In Toronto’s Stress Management workshop on 25th January, Janice explained how stress affects the body and how to relieve it. It is important to remember that what we do for our body has an effect on our mind. Here are some of the helpful tips and exercises from Janice on how to reduce stress:
- Try to avoid coffee when you are stressed. High amounts of caffeine and stress can elevate the level of cortisol (a stress hormone) inside your body. This can lead to negative health effects, which can result in prolonged stress.
- It is important to practice good sleep hygiene so that you are able to function properly throughout the day.
- Be mindful of common thinking errors and cognitive distortions that may be influencing the way that you perceive or experience certain events or situations.
- Instead of multitasking, try to attend to one task or activity at a time. Being present while completing this activity will help to ensure that you complete the task fully before moving onto the next one.
- Be kind to yourself. Everybody makes mistakes and learns at different paces, we are all human.
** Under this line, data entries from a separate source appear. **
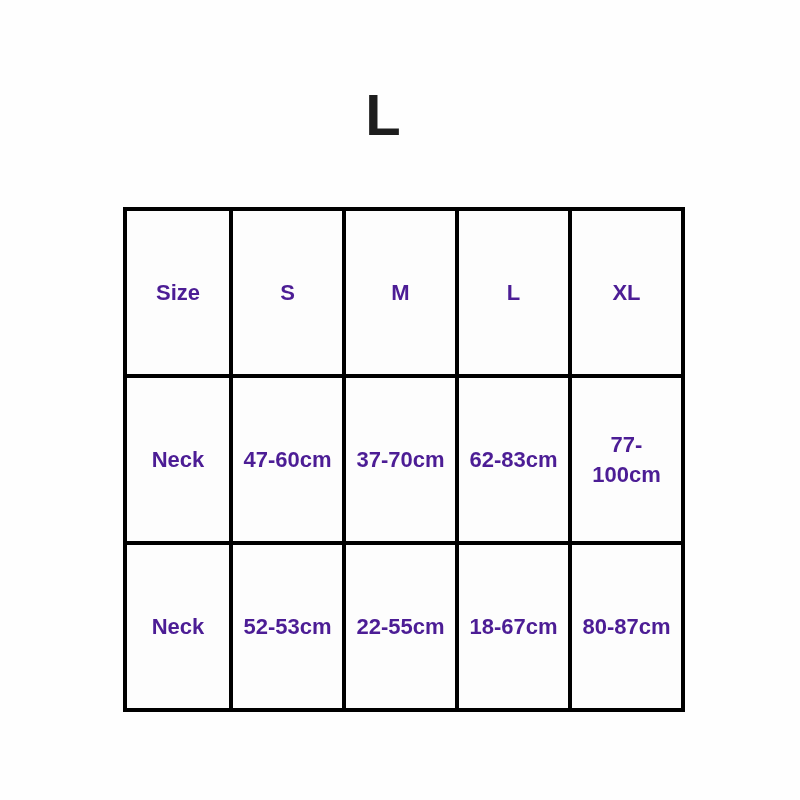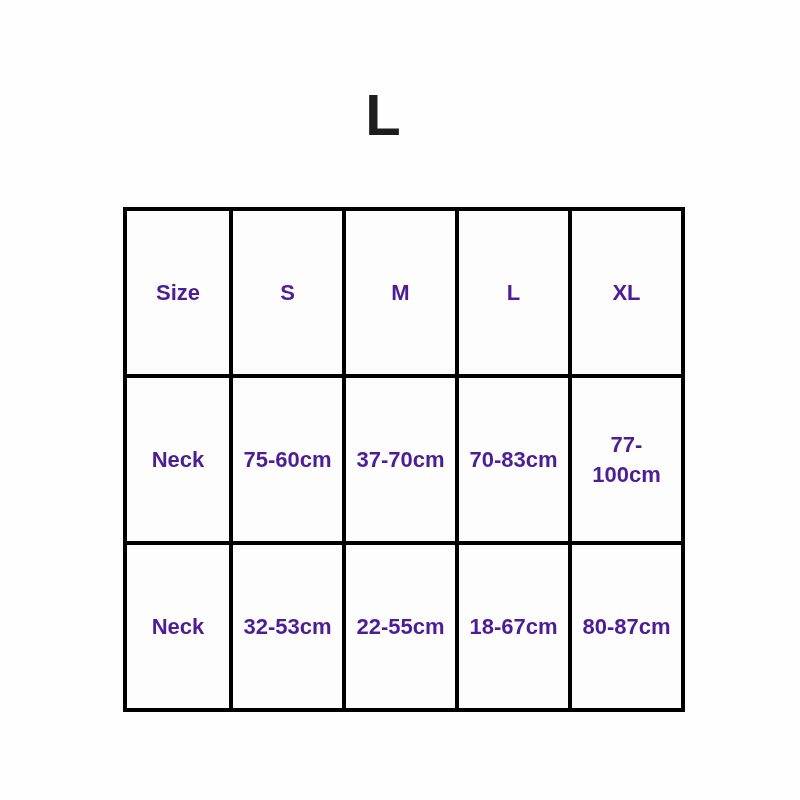--- a/index.html
+++ b/index.html
@@ -69,26 +69,26 @@
   <tbody>
     <tr>
       <td>Size</td>
       <td>S</td>
       <td>M</td>
       <td>L</td>
       <td>XL</td>
     </tr>
     <tr>
       <td>Neck</td>
-      <td>75-60cm</td>
+      <td>47-60cm</td>
       <td>37-70cm</td>
-      <td>70-83cm</td>
+      <td>62-83cm</td>
       <td>77-100cm</td>
     </tr>
     <tr>
       <td>Neck</td>
-      <td>32-53cm</td>
+      <td>52-53cm</td>
       <td>22-55cm</td>
       <td>18-67cm</td>
       <td>80-87cm</td>
     </tr>
   </tbody>
 </table>
 
 </body></html>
The next time you feel overwhelmed, try these helpful stress relieving exercises:
1. Finding the location of your stress:
Place your hand on the area on your body where you feel your stress; this could be your forehead, stomach, neck or somewhere else. Take five lengthy deep breaths in and out. Ensure that you are taking these breaths using your nose and not your mouth. We tend to breathe through our mouths when we are panting or stressed, whereas breathing through the nose makes us feel more relaxed.
2. Superhero Pose:
Adopt a Superhero pose by standing up straight with your chest out, head facing straight ahead, and hands on your hips. Take five long nose breaths. This exercise is known to help people before a stressful event such as an interview or a big presentation by increasing their confidence. These exercises can also be done after the stressful event if you are still feeling overwhelmed.
3. Diaphragmatic breaths (belly breaths):
Place one hand on your stomach and one hand on your chest with your eyes closed. Take slow breaths through your nose. Scan your body and try to notice any sensations or changes. You should begin to feel more relaxed.
4. Sun Breaths:
This exercise is one of Janice’s favourites. Keep your arms by your side (you can be sitting or standing), your shoulders back, and your feet apart.
- When inhaling through your nose: lift your arms up together towards the ceiling and bring your hands together.
- When exhaling through your nose: bring your hands (which are together) down to your chest into a praying pose.
Repeat this exercise five times and remember to take your breaths slowly to allow for full relaxation.
5. Seated Breathing:
While seated, place your hands on your knees. Begin taking long, slow breaths.
- When inhaling through your nose: lift your head up and arch your back.
- When exhaling through your nose: move your hands from your knees to your toes.
Repeat as many times as you need to feel relaxed and relieved of your stress.
As suggested by Janice, see which of the above exercises resonate with you, and try to commit to practicing them every day for five days in order to see if they make a difference for you. If these exercises prove to be helpful, try to incorporate them into your daily routine. Mental health affects the way that we think, feel and behave and it can affect the way we make choices and interact with others. At FDM, we understand that mental health is a priority, which is why we make it our goal to ensure that our trainees and staff members are doing well both physically and mentally.